Provided entries:

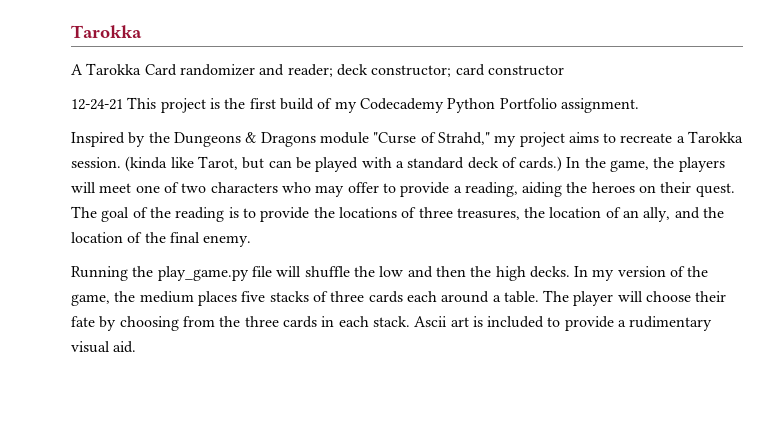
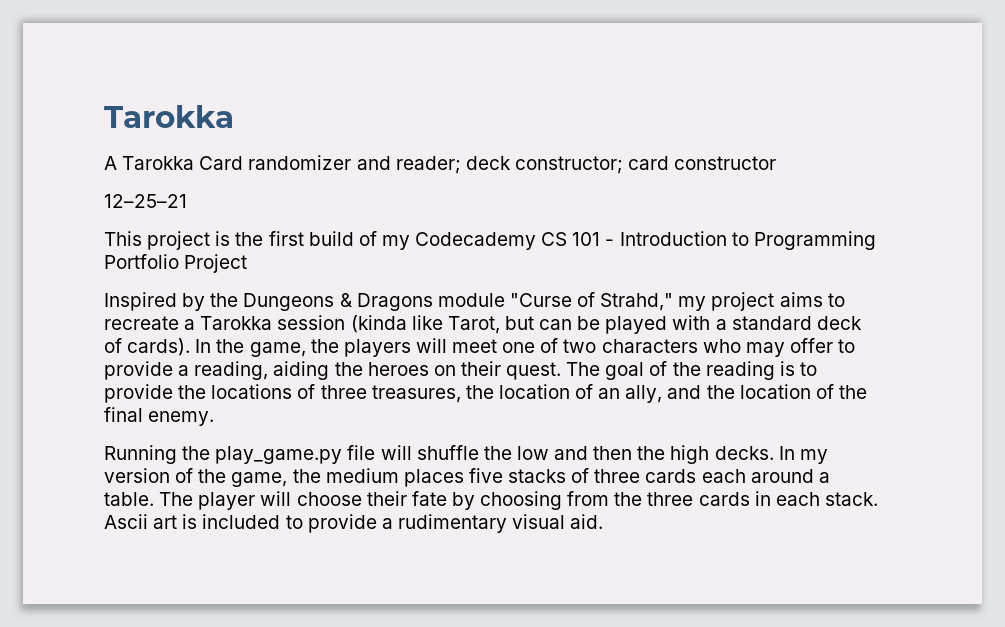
[71,99,123,110] 12-24-21 -> [104,194,187,208] 12–25–21 //
[447,98,639,113] Python Portfolio assignment. -> [541,231,876,250] [104,254,248,273] CS 101 - Introduction to Programming Portfolio Project
[71,157,121,168] session. -> [277,315,346,330] session
[519,156,563,172] cards.) -> [127,338,191,356] cards).

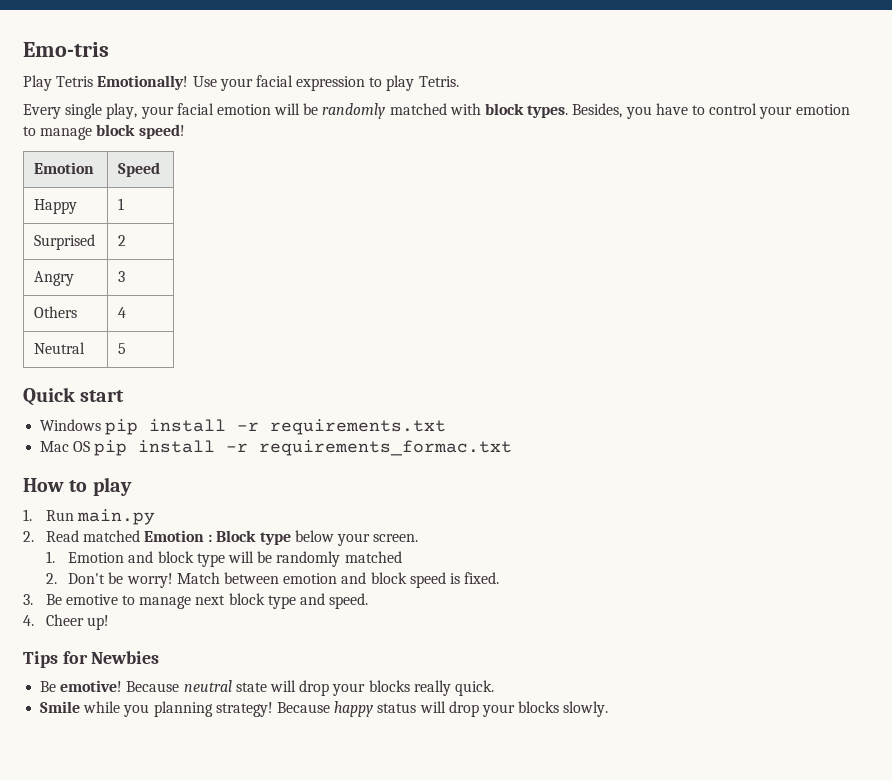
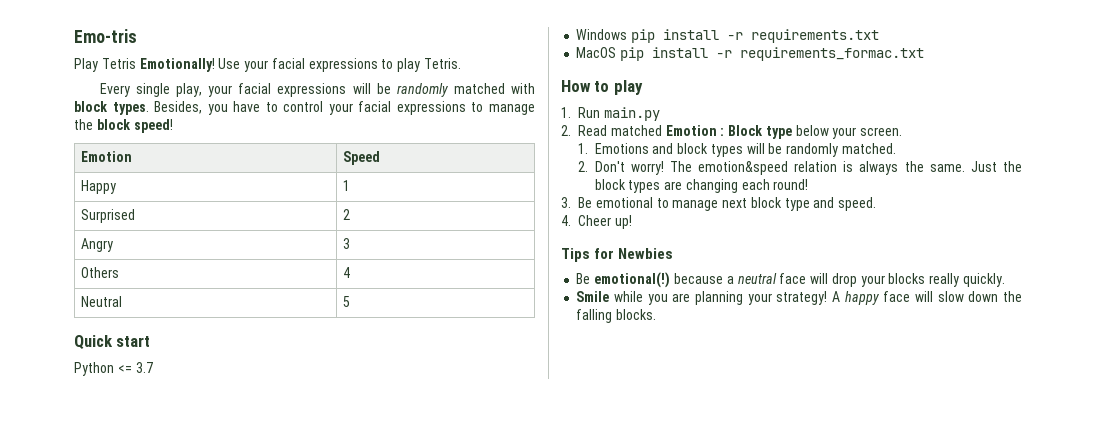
[296,76,366,91] expression -> [308,58,378,72] expressions
[216,104,271,115] emotion -> [277,83,347,97] expressions
[795,104,850,115] [23,126,93,140] emotion to manage -> [358,101,535,115] [74,119,93,130] facial expressions to manage the
(125, 396) none -> [74,362,153,376] // Python <= 3.7
[40,441,91,452] Mac OS -> [576,47,617,58] MacOS
[68,551,402,567] Emotion and block type will be randomly matched -> [594,143,896,157] Emotions and block types will be randomly matched.
[108,572,500,588] be worry! Match between emotion and block speed is fixed. -> [630,161,1022,175] [594,179,809,193] worry! The emotion&speed relation is always the same. Just the block types are changing each round!
[65,594,118,605] emotive -> [595,197,653,208] emotional
[60,680,267,692] emotive! Because neutral state -> [594,272,807,288] emotional(!) because a neutral face
[454,680,494,696] quick. -> [962,273,1005,287] quickly.
[153,701,609,717] planning strategy! Because happy status will drop your blocks slowly. -> [672,291,1022,305] [576,309,657,323] are planning your strategy! A happy face will slow down the falling blocks.

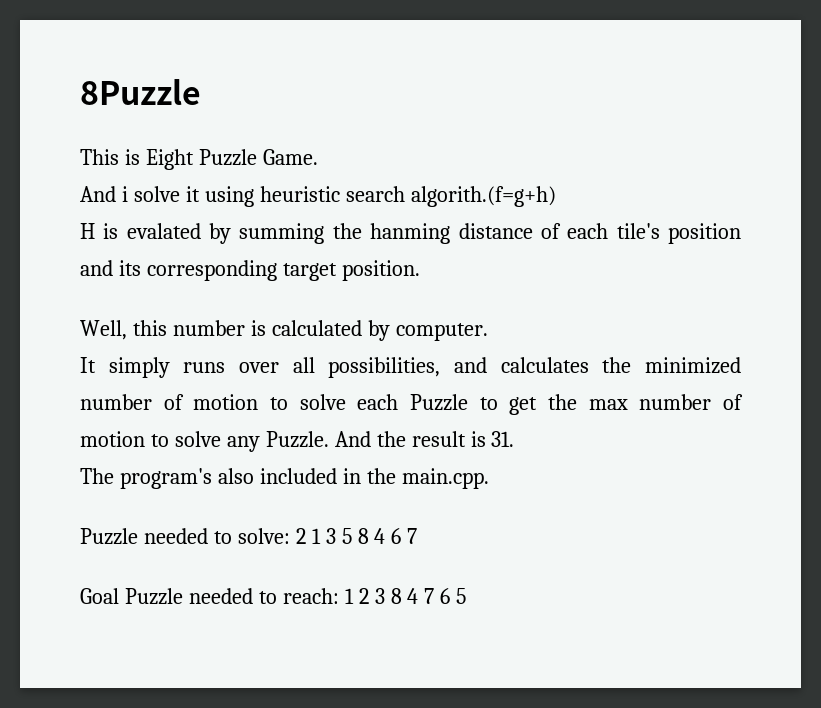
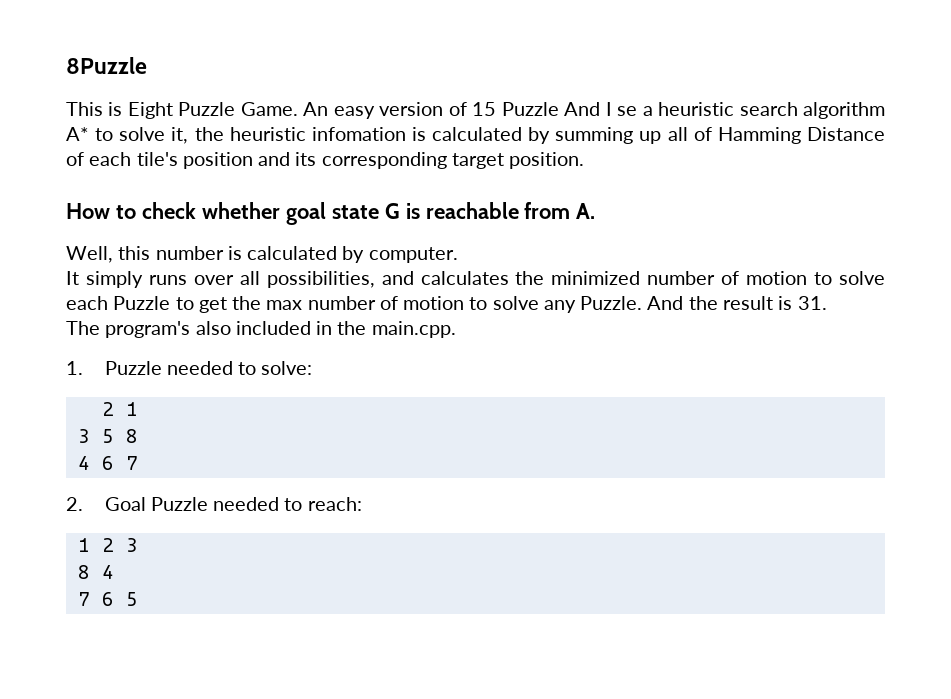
[80,186,556,207] [80,223,533,244] // And i solve it using heuristic search algorith.(f=g+h) // H is evalated by summing the hanming distance -> [303,102,886,119] [66,127,885,144] An easy version of 15 Puzzle And I se a heuristic search algorithm A* to solve it, the heuristic infomation is calculated by summing up all of Hamming Distance
(420, 270) none -> [66,202,596,225] // How to check whether goal state G is reachable from A.
(489, 478) none -> [66,361,83,375] 1.
(290, 536) none -> (313, 368) //
(321, 536) none -> (138, 409) //
(369, 536) none -> (138, 436) //
(418, 536) none -> [66,497,83,511] 2.
(339, 596) none -> (362, 504) //
[390,588,419,604] 8 4 -> [77,565,114,579] // 8 4 //

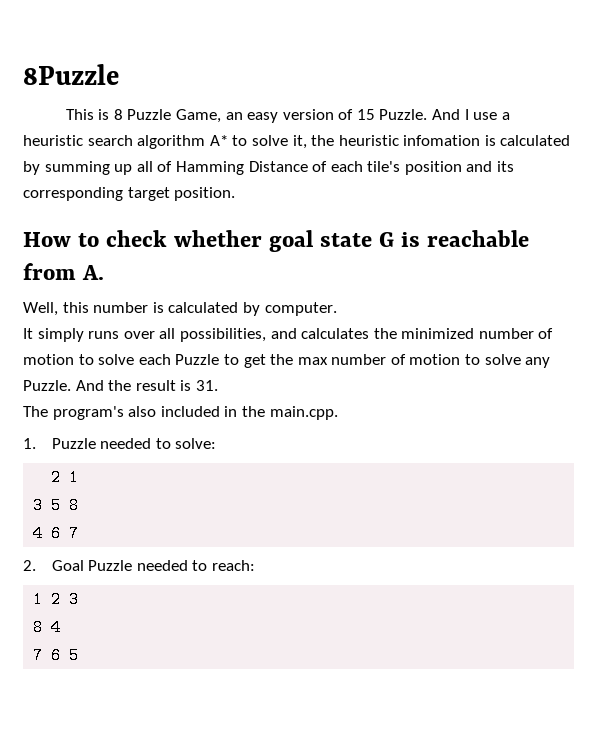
[127,102,329,119] Eight Puzzle Game. An -> [113,109,243,123] 8 Puzzle Game, an
[501,102,559,116] Puzzle -> [379,109,428,120] Puzzle.
[617,106,638,116] se -> [473,112,498,120] use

Task prompt: Please show the lines of the material that contain the string "none".

Result of this exercise:
(125, 396) none -> [74,362,153,376] // Python <= 3.7
(420, 270) none -> [66,202,596,225] // How to check whether goal state G is reachable from A.
(489, 478) none -> [66,361,83,375] 1.
(290, 536) none -> (313, 368) //
(321, 536) none -> (138, 409) //
(369, 536) none -> (138, 436) //
(418, 536) none -> [66,497,83,511] 2.
(339, 596) none -> (362, 504) //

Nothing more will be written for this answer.